■ WHAT IS EXPECTED ■
Below is a block of records. Copy every line in it that contains the word "menu".

____________

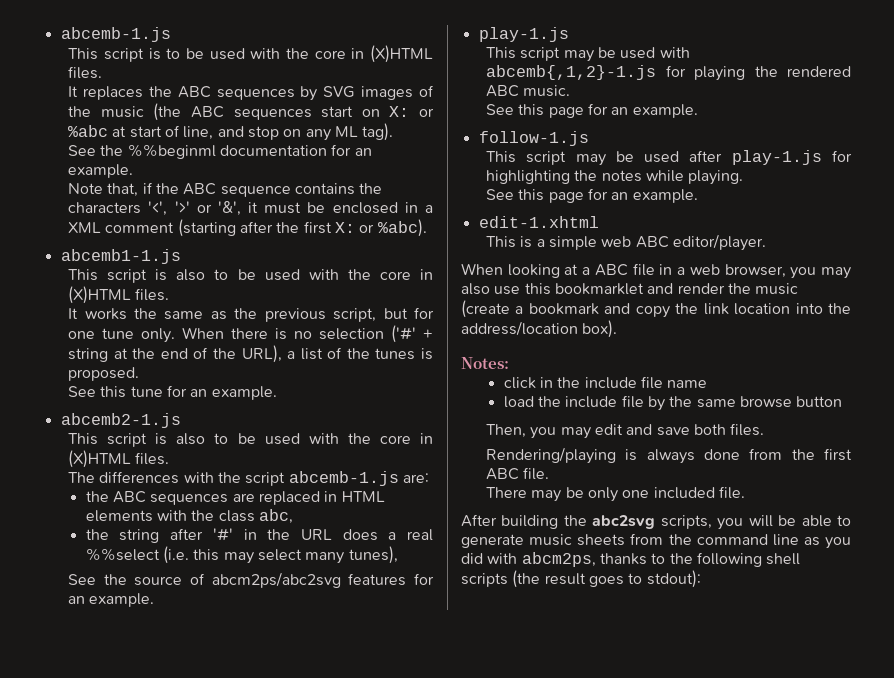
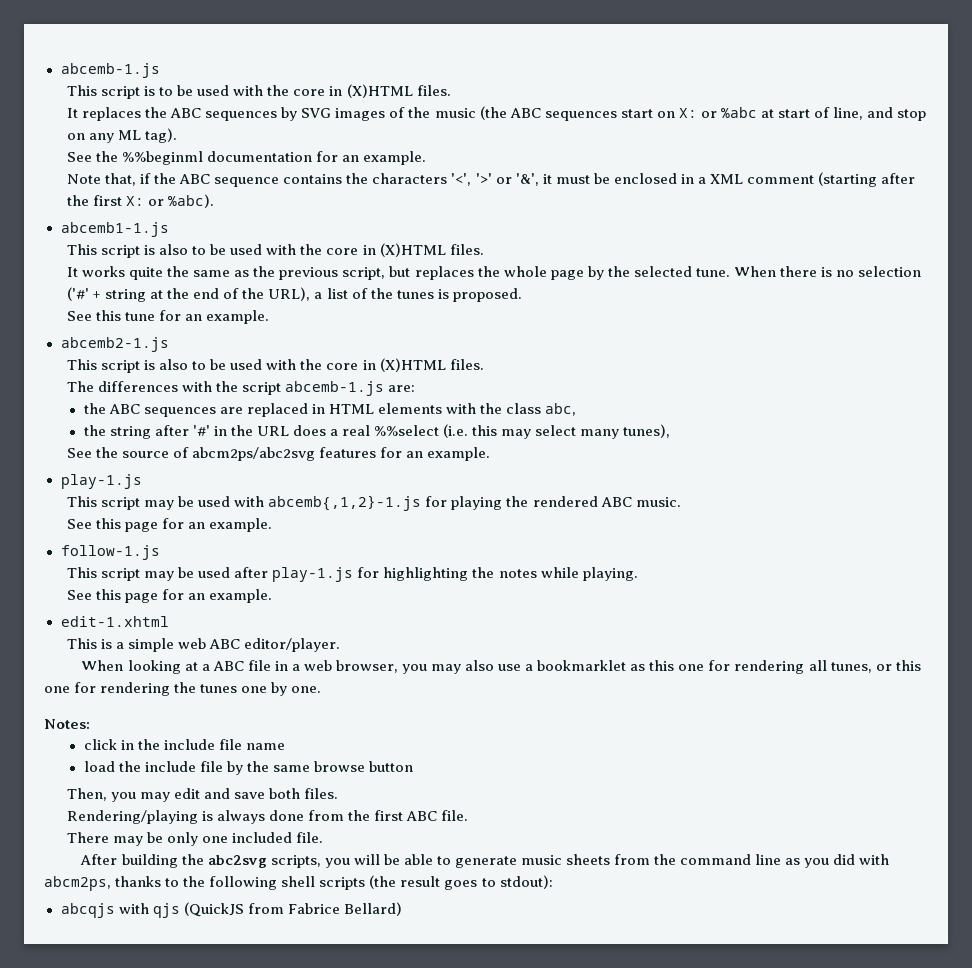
(127, 314) none -> [129,267,164,280] quite
[413,307,434,319] [68,328,176,343] for one tune only. -> [414,266,730,280] replaces the whole page by the selected tune.
[524,283,799,295] [461,300,852,318] [461,320,618,338] this bookmarklet and render the music (create a bookmark and copy the link location into the address/location box). -> [525,660,921,674] [44,682,322,696] a bookmarklet as this one for rendering all tunes, or this one for rendering the tunes one by one.
(701, 579) none -> [60,902,402,918] // abcqjs with qjs (QuickJS from Fabrice Bellard)

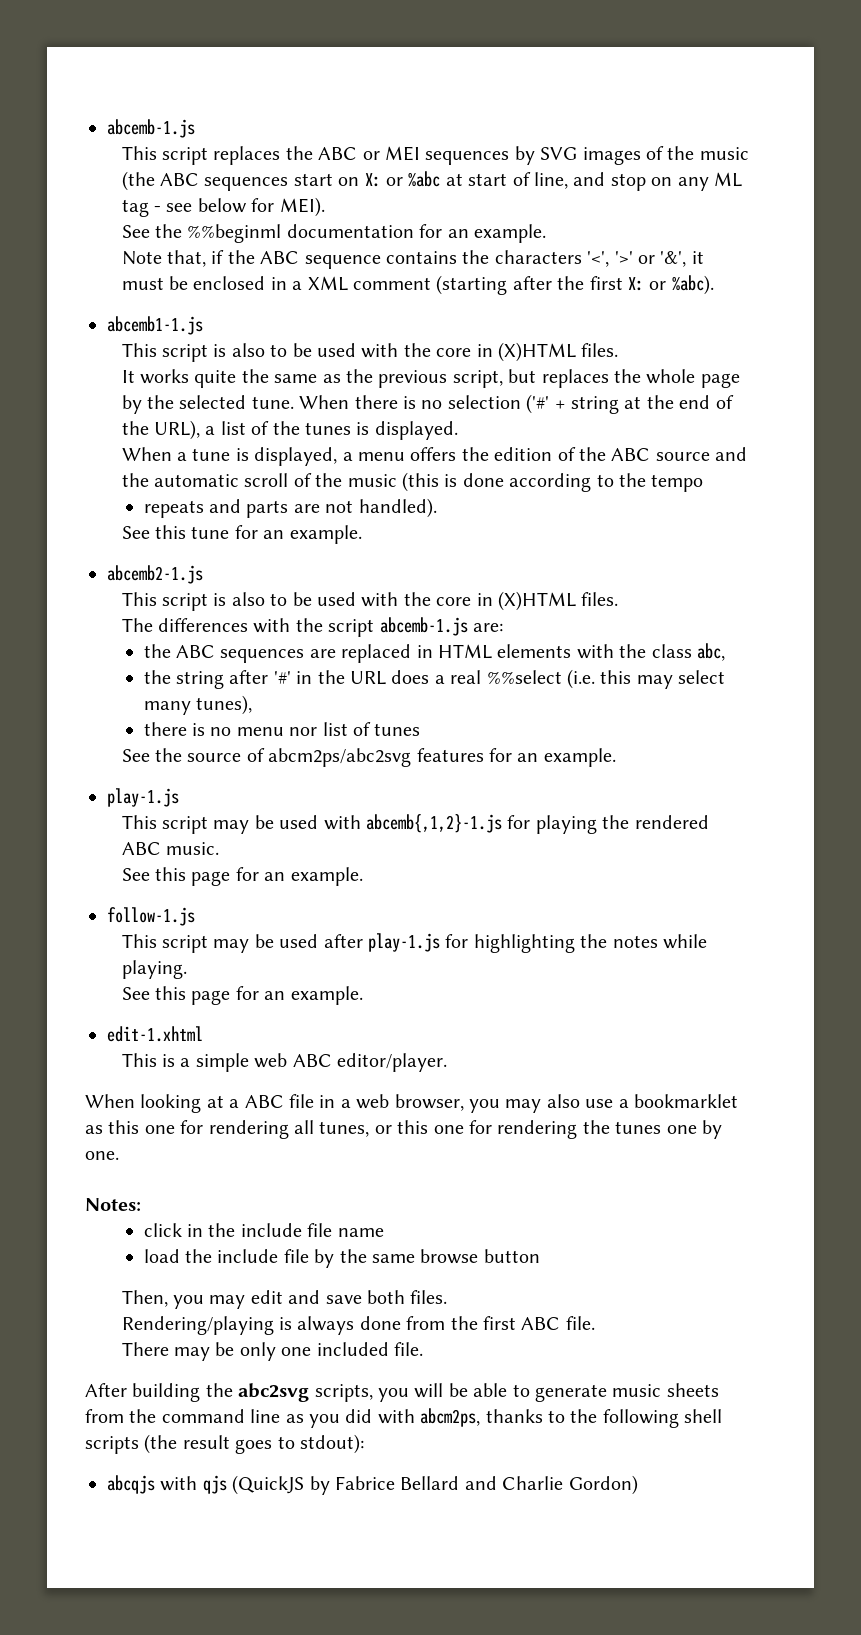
[144,84,451,98] [66,108,78,118] is to be used with the core in (X)HTML files. // It -> (209, 156) none
(202, 113) none -> [362,146,421,161] or MEI
[145,128,178,143] tag). -> [121,197,325,217] tag - see below for MEI).
[452,288,522,302] proposed. -> [374,421,458,440] [121,447,748,466] [121,472,704,492] [143,498,437,518] displayed. // When a tune is displayed, a menu offers the edition of the ABC source and the automatic scroll of the music (this is done according to the tempo // repeats and parts are not handled).
(671, 431) none -> [143,722,421,736] // there is no menu nor list of tunes
[247,902,402,916] from Fabrice Bellard) -> [309,1475,638,1495] by Fabrice Bellard and Charlie Gordon)

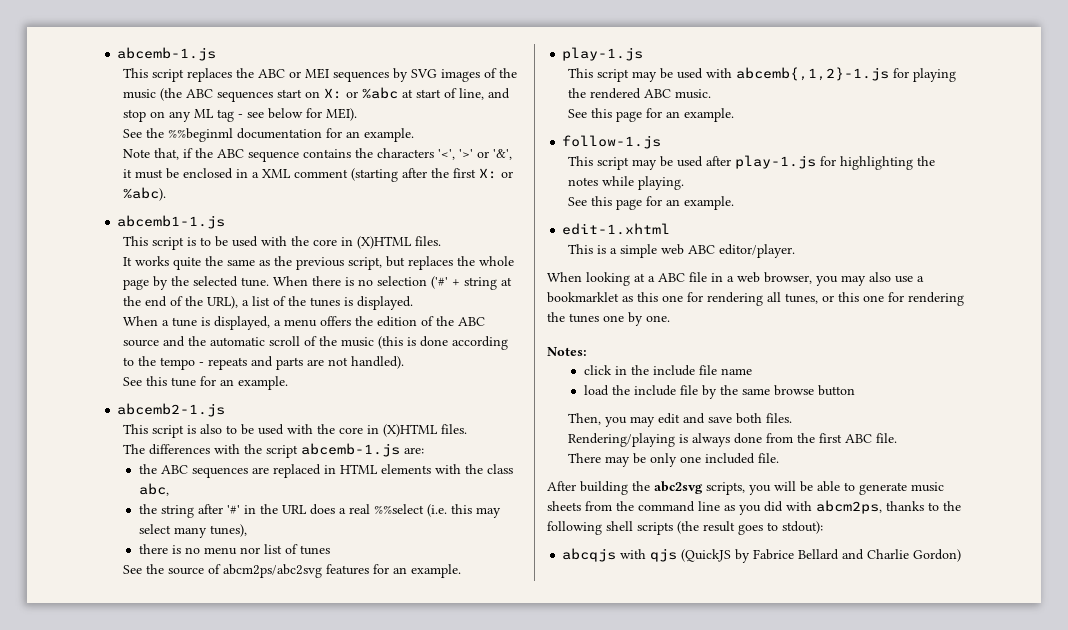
[231,343,265,357] also -> (197, 241) none
(704, 483) // -> [199,362,205,366] -

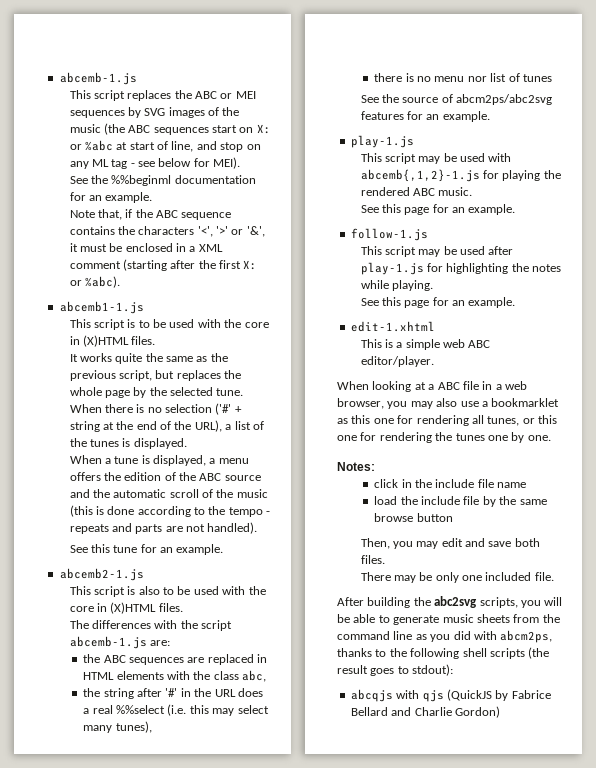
[568,433,898,447] // Rendering/playing is always done from the first ABC file. -> (385, 559) none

____________

■ SOLUTION TO THIS PROBLEM ■
[452,288,522,302] proposed. -> [374,421,458,440] [121,447,748,466] [121,472,704,492] [143,498,437,518] displayed. // When a tune is displayed, a menu offers the edition of the ABC source and the automatic scroll of the music (this is done according to the tempo // repeats and parts are not handled).
(671, 431) none -> [143,722,421,736] // there is no menu nor list of tunes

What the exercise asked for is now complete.